How to understand networking and the internet for beginners

For beginners, learning how networking and the internet truly work can feel overwhelming. One expert encourages patience, practice and assurance that networking isn't unknowable.

The internet is much more than the websites people frequent.

Understanding that fact is the first step to truly grasping the internet for beginners. For networking novices interested in going deeper, they should understand the basics of computer networking: Computers have addresses, computers require network connectivity, and local networks exist and are separate from the internet. Even for beginners without any prior knowledge, the first step is easier to take than one may think, according to author and software professional Matthew Justice.

In his book, How Computers Really Work, Justice covers the fundamentals of how computers operate from the inside out. Below is an excerpt from Chapter 11, "The Internet," which covers everything from the definition of a network, to network protocols, to the foundational capabilities of the internet for beginners.

In addition to reading, those looking to learn more about networking and the internet must practice with real computers and networks, whether through dedicated labs or one's own home network. For example, beginners can start by forgetting the internet altogether, Justice said, and creating their own mini-internet on their home networks.
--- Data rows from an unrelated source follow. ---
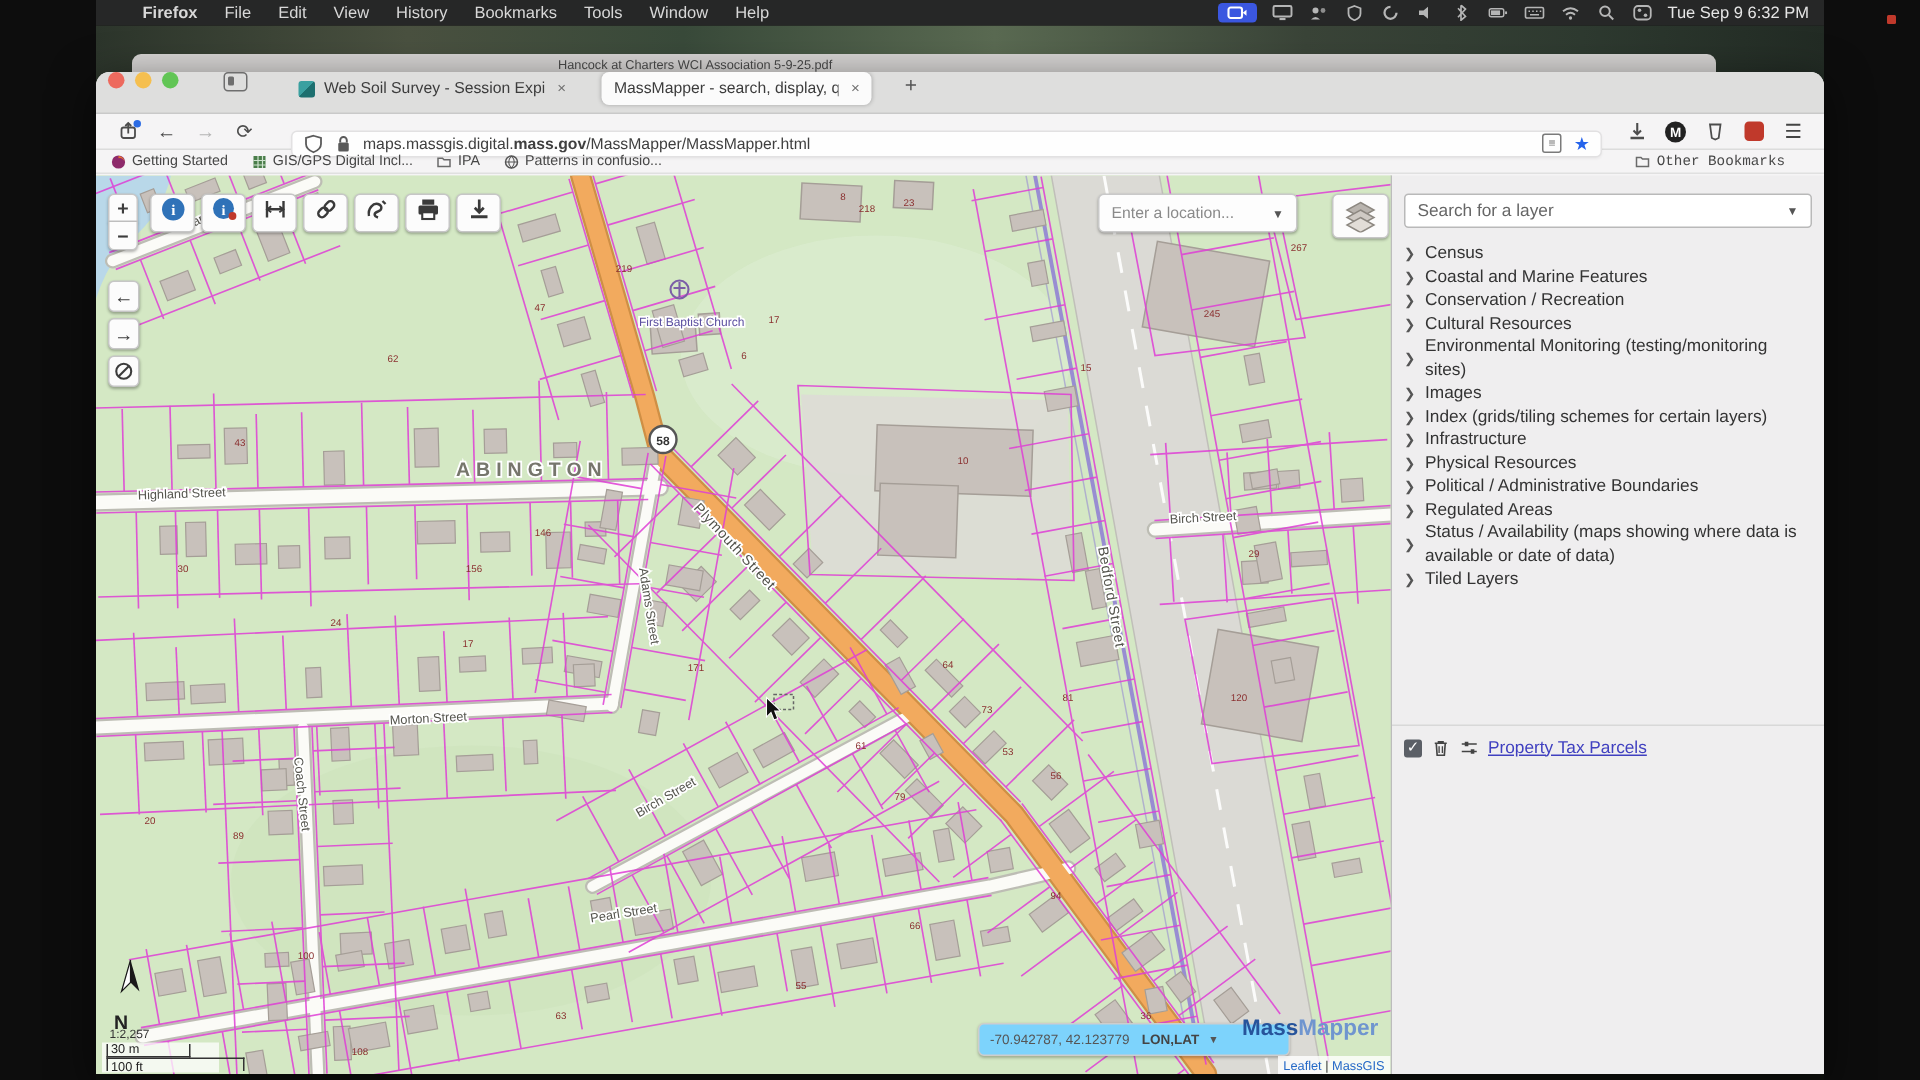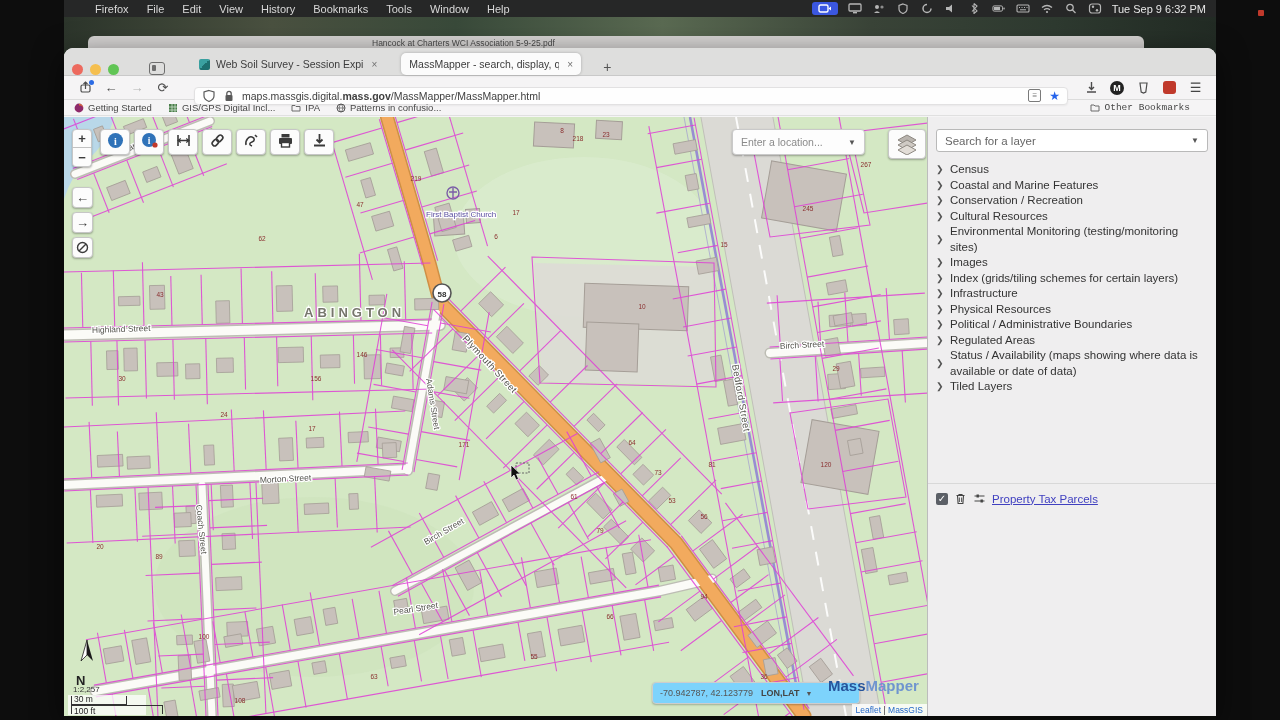--- a/index.html
+++ b/index.html
@@ -5,39 +5,39 @@
   * { margin:0; padding:0; box-sizing:border-box; }
   html,body { width:1280px; height:720px; background:#0d0d0d; overflow:hidden;
               font-family:"Liberation Sans", sans-serif; }
   .stage { position:absolute; left:64px; top:0; width:1152px; height:720px; background:#10120f; }
 
   
   .menubar { position:absolute; left:0; top:0; width:100%; height:17px; background:#262727;
              color:#d8d8d8; display:flex; align-items:center; font-size:11px; z-index:50; }
   .menubar .apple { margin:0 14px 0 8px; font-size:12px; }
   .menu-item { margin:0 9px; white-space:nowrap; }
-  .menu-item.app { font-weight:normal; }
+  .menu-item.app { font-weight:bold; }
   .menu-status { margin-left:auto; display:flex; align-items:center; gap:10px; padding-right:10px; }
   .st-ic { width:14px; height:11px; display:inline-block; position:relative; opacity:.85; }
   .st-ic svg { width:100%; height:100%; }
   .rec-pill { background:#3b57e0; border-radius:3px; width:26px; height:13px; display:flex;
               align-items:center; justify-content:center; }
   .clock { white-space:nowrap; color:#e6e6e6; }
 
   
   .wallpaper { position:absolute; left:0; top:17px; width:100%; height:42px;
     background:linear-gradient(90deg,#2c352b,#4a5140 18%,#394a3a 34%,#5a6a52 52%,#3a4438 70%,#2e3a30 86%,#222b24); }
   .bg-window { position:absolute; left:24px; top:36px; width:1056px; height:14px; background:#d6d4d3;
      border-radius:6px 6px 0 0; font-size:8.5px; color:#4a4a4a; line-height:14px; overflow:hidden; }
   .bg-window span { margin-left:284px; }
 
   
   .window { position:absolute; left:0; top:48px; width:1152px; height:668px; background:#f5f4f5;
             border-radius:9px 9px 0 0; box-shadow:0 8px 30px rgba(0,0,0,.6); overflow:hidden; }
-  .tabstrip { height:28px; background:#dededd; display:flex; align-items:flex-end; padding-left:8px;
+  .tabstrip { height:28px; background:#dededd; display:flex; align-items:flex-start; padding-left:8px;
               border-bottom:1px solid #c9c9c9;gap:12px;}
   .lights { display:flex; gap:7px; margin-right:18px; }
   .light { width:11px; height:11px; border-radius:50%; }
   .l-red{background:#ed6a5e}.l-yel{background:#f5bf4f}.l-grn{background:#61c555}
   .ffview { width:16px; height:13px; border:1.5px solid #6e6e6e; border-radius:3px; margin-right:14px; position:relative;}
   .ffview:after{content:"";position:absolute;left:2px;top:2px;width:4px;height:6px;background:#6e6e6e;border-radius:1px;}
   .tab { height:22px; display:flex; align-items:center; padding:0 8px; font-size:10.5px; color:#3c3c3c;
          border-radius:5px; margin-right:4px; max-width:200px; }
   .tab.active { background:#fbfbfb; box-shadow:0 0 3px rgba(0,0,0,.25); }
   .tab .fav { width:11px; height:11px; background:#2e8b8b; border-radius:2px; margin-right:6px; flex:none;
To start, beginners can connect at least two computers within their home network with Ethernet. From there, beginners can configure IP networks in their own ways -- without an automatically assigned IP address -- and even set up their own DNS servers. The goal is for a beginner to learn how to enable computers to communicate with one another without the internet, Justice said. This helps develop an understanding of exactly how networks work.

Matthew JusticeMatthew Justice

This exercise and learning about how the internet functions can overwhelm beginners. To combat this, Justice said it's important to remember these systems aren't magic. People designed networks and related systems to work -- not to be completely unknowable beasts. Further, people designed these systems to function reliably and for others to be able to learn and understand them. With patience and dedication, anyone can understand networking and the internet.